** How to complete this task **
The records that follow must be repeated exactly, minus the images.

Detected change data:
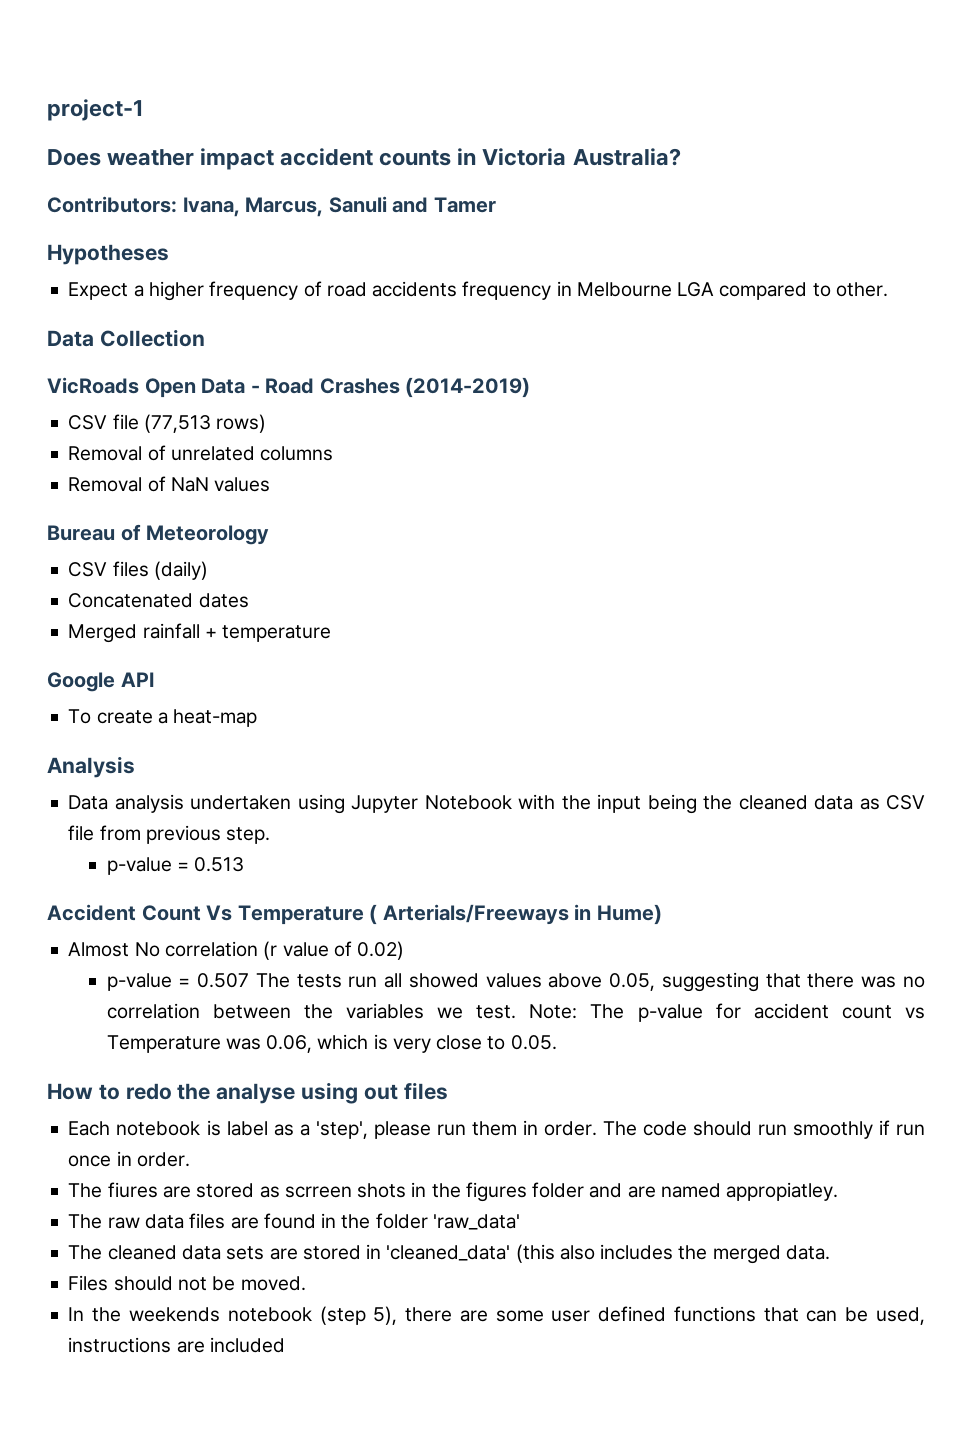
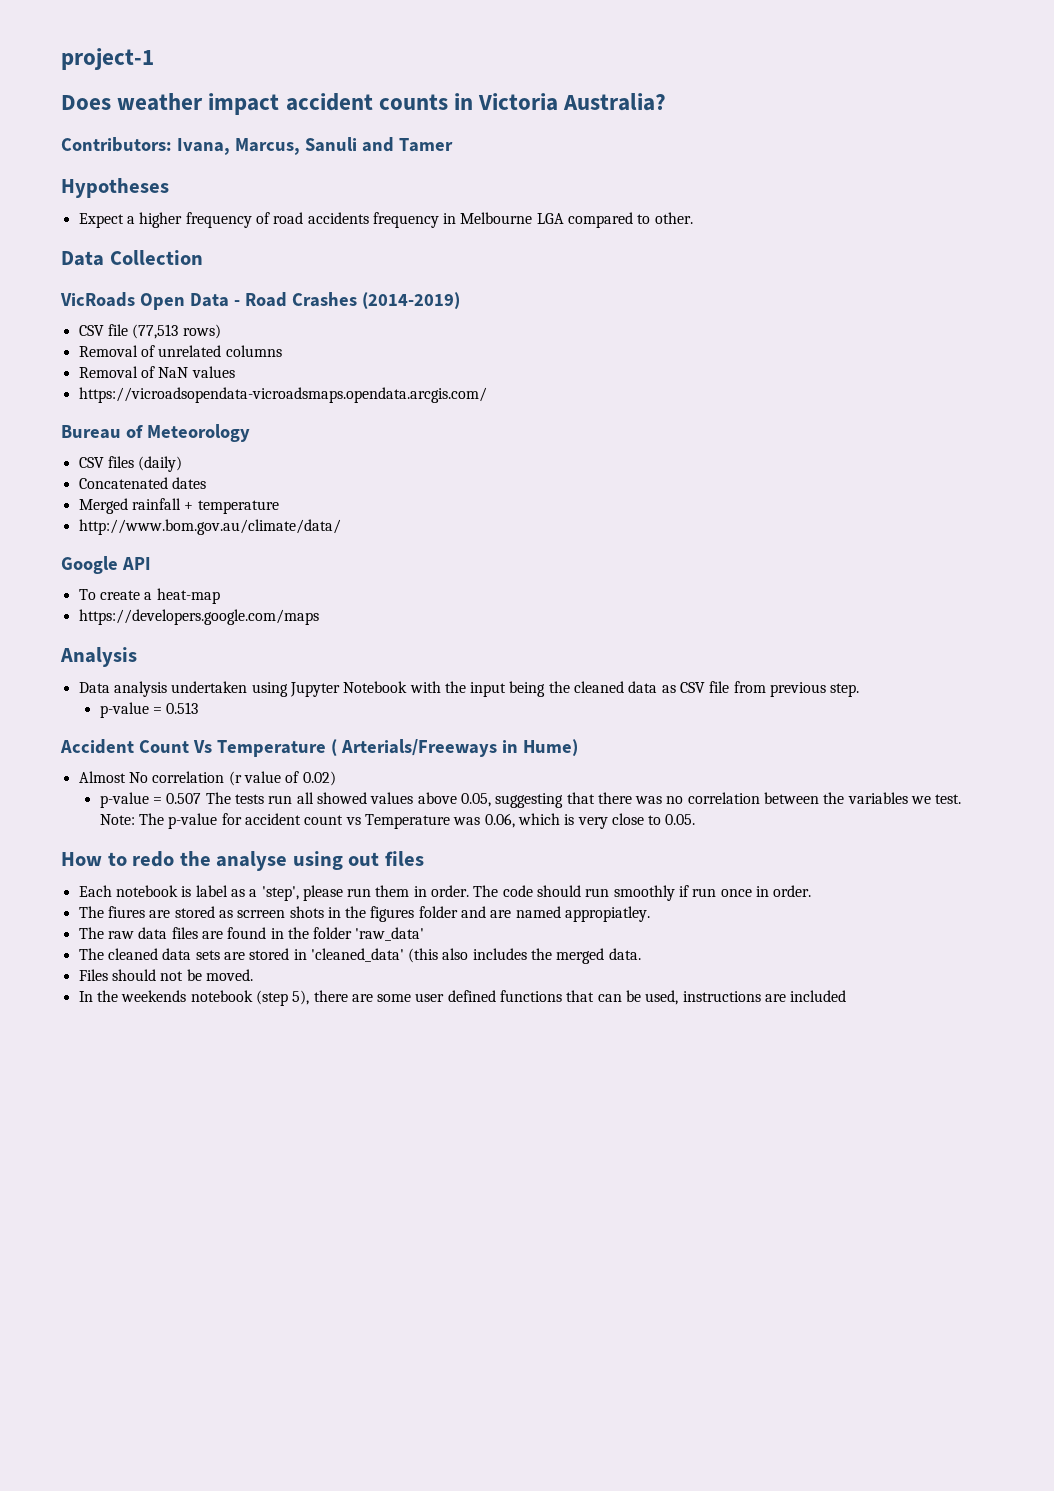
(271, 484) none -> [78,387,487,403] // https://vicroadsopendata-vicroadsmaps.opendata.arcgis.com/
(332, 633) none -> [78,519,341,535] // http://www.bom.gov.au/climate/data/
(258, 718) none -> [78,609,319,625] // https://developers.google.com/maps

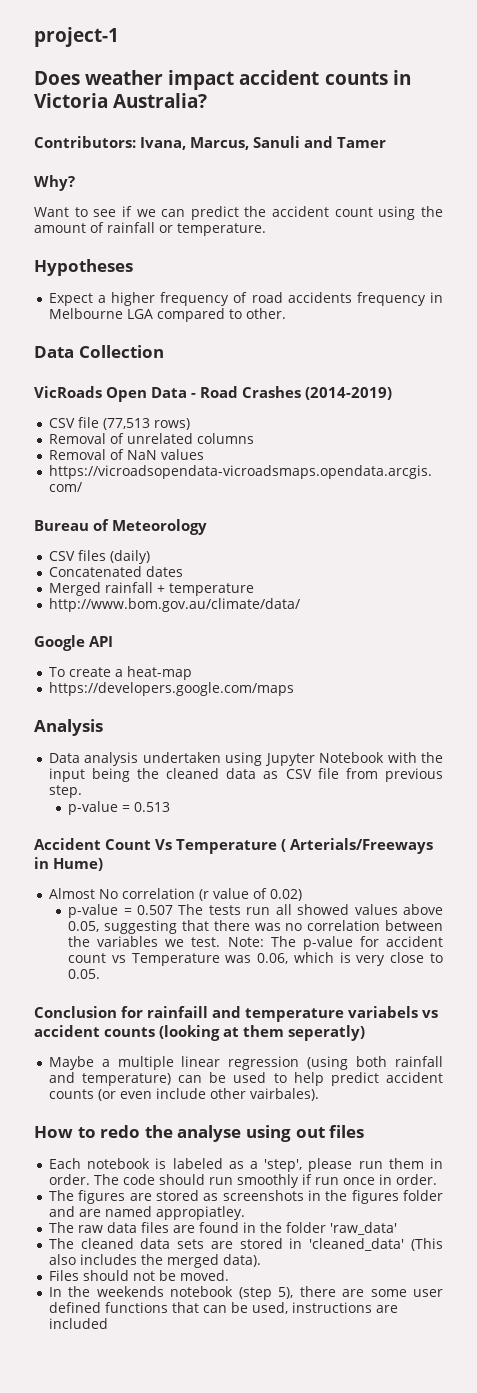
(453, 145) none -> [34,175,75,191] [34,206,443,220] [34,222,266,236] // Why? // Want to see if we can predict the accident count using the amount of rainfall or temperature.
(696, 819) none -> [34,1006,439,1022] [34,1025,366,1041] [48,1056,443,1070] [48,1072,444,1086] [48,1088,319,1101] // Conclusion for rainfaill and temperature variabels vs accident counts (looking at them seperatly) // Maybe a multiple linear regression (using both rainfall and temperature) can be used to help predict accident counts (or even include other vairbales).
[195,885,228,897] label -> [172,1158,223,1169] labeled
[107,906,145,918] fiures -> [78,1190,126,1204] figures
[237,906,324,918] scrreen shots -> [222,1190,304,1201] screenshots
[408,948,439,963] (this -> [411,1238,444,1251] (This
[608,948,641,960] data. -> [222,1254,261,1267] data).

** Response to this task **
(271, 484) none -> [78,387,487,403] // https://vicroadsopendata-vicroadsmaps.opendata.arcgis.com/
(332, 633) none -> [78,519,341,535] // http://www.bom.gov.au/climate/data/
(258, 718) none -> [78,609,319,625] // https://developers.google.com/maps

(453, 145) none -> [34,175,75,191] [34,206,443,220] [34,222,266,236] // Why? // Want to see if we can predict the accident count using the amount of rainfall or temperature.
(696, 819) none -> [34,1006,439,1022] [34,1025,366,1041] [48,1056,443,1070] [48,1072,444,1086] [48,1088,319,1101] // Conclusion for rainfaill and temperature variabels vs accident counts (looking at them seperatly) // Maybe a multiple linear regression (using both rainfall and temperature) can be used to help predict accident counts (or even include other vairbales).
[195,885,228,897] label -> [172,1158,223,1169] labeled
[107,906,145,918] fiures -> [78,1190,126,1204] figures
[237,906,324,918] scrreen shots -> [222,1190,304,1201] screenshots
[408,948,439,963] (this -> [411,1238,444,1251] (This
[608,948,641,960] data. -> [222,1254,261,1267] data).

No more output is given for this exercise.